Thread subject: Diptera.info :: Tephritidae: Rhagoletis fausta

Posted by Tony T on 05-08-2008 15:52
#7

Nosferatumyia wrote:
It is a Rhagoletis fausta (Osten Sacken) female, the American black cherry fly, BTW, as I recall, recently introduced into Europe...

The snapshots are, as always, excellent. Do you use fiberoptics for your flash? If yes, who supplies that stuff?


Thanks for the ID. This fly does look a lot like Euleia but I was a bit suspicious as it is a pest of parsnips and I live in a city where I doubt there are any parsnips grown. But we do have lots of wild cherry.
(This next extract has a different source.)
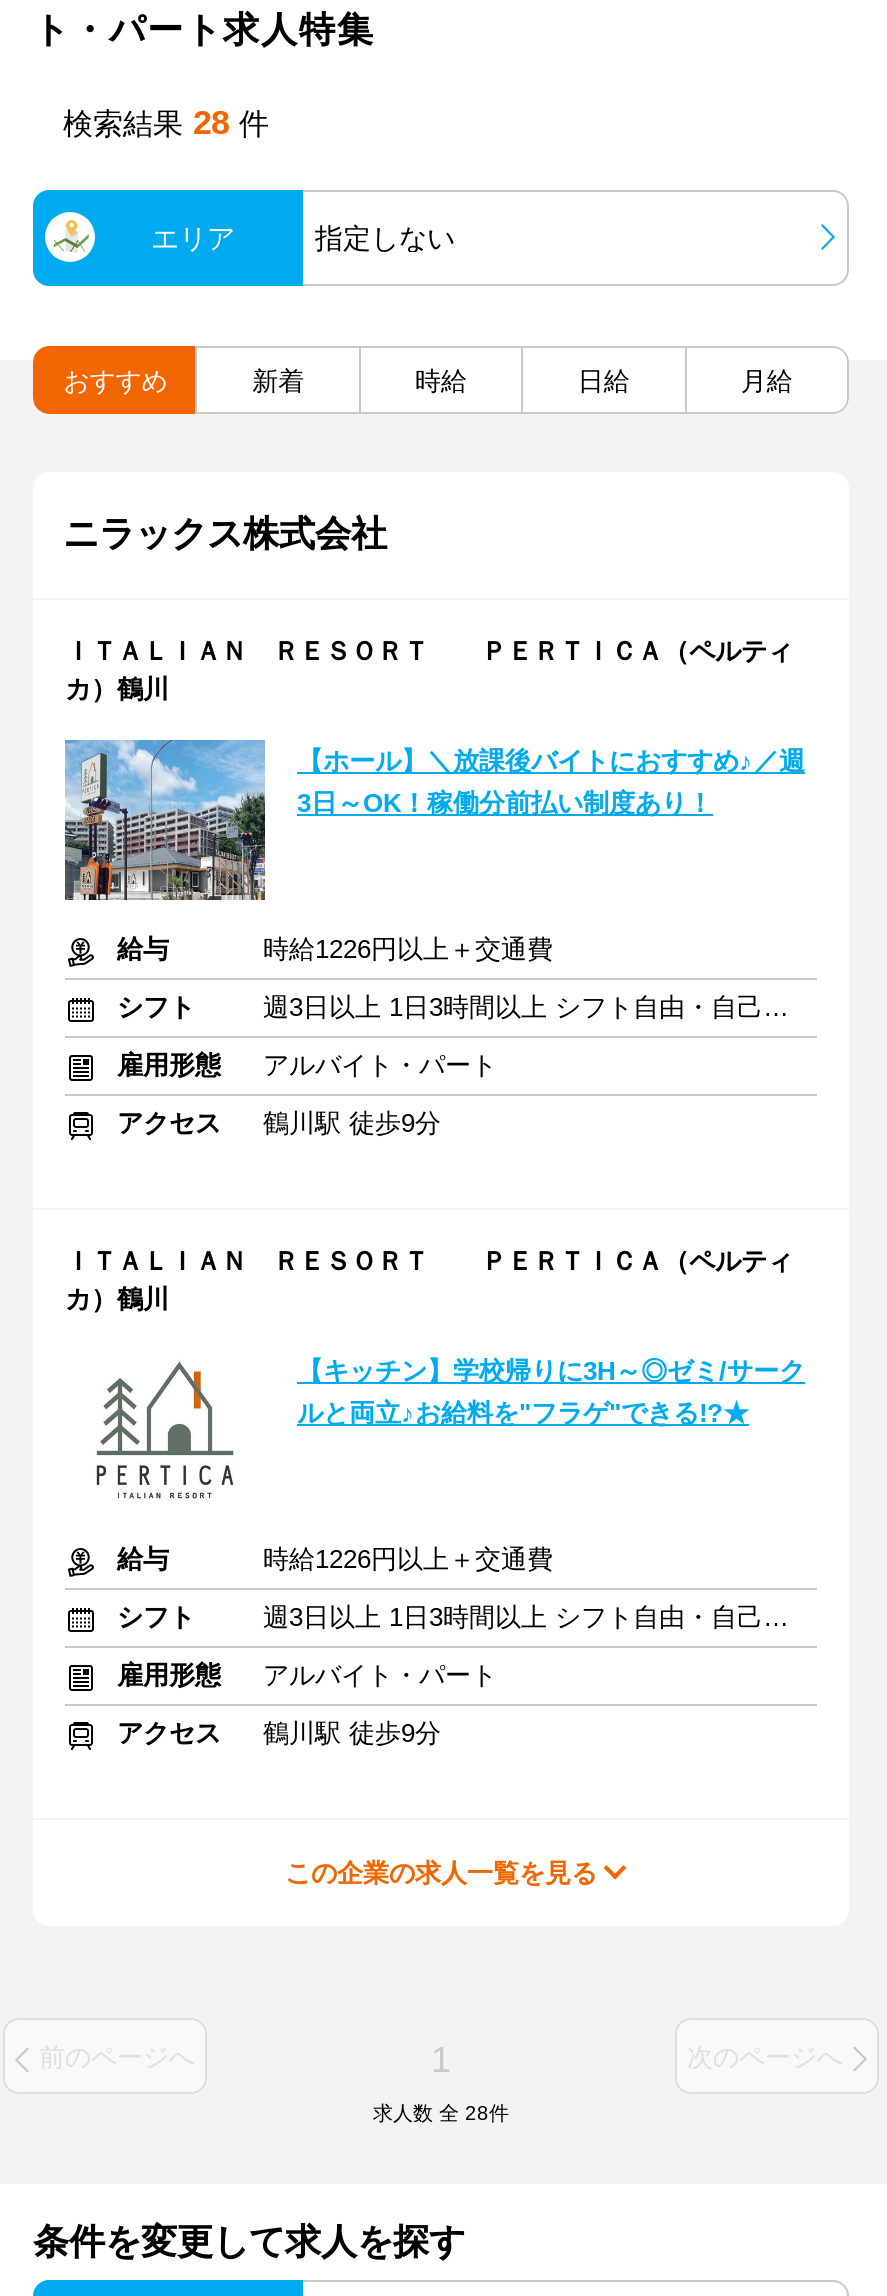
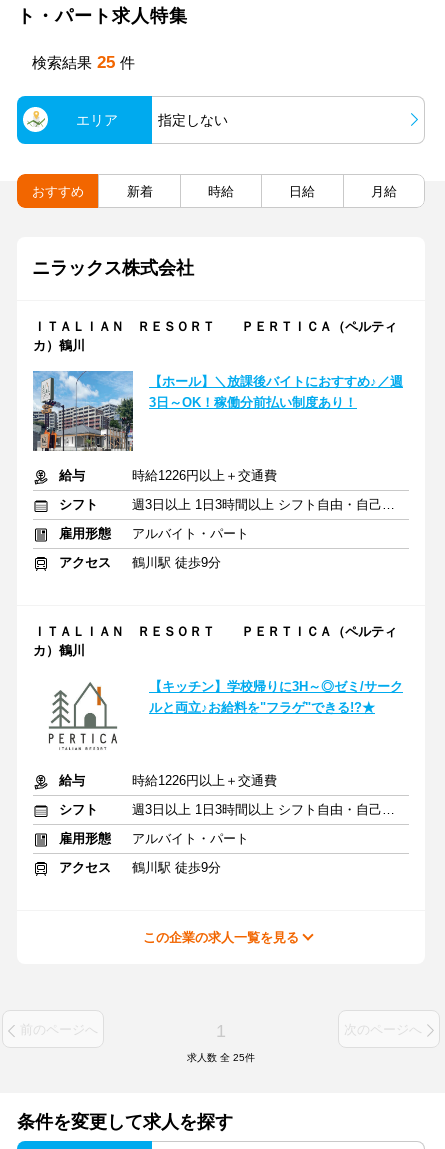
- 検索結果 28 件
+ 検索結果 25 件

- 求人数 全28件
+ 求人数 全25件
I am sure fiberoptics would work but I use a single flash, off the camera. The flash is a Nikon SB800 which can be adjusted from full power to 1/128 power in 1/3 stop intervals. I use it on manual settings and thus can get great control over the amount of light (duration of flash).
I use a foam coffe cup to diffuse the light, flash is angled so that the light strikes the top of the cup and the inside bottom of the cup; also hits the inside sides of the cup. The result is that the entire cup becomes a light source.
The fly is either pinned to the back of the cup (for dorsal and lateral views) or to the extra foam strip on the cup bottom (for frontal view) - just visible in the photo. The 'trick' is to make sure that the flash does not directly illuminate the fly.
A very cheap and effective method.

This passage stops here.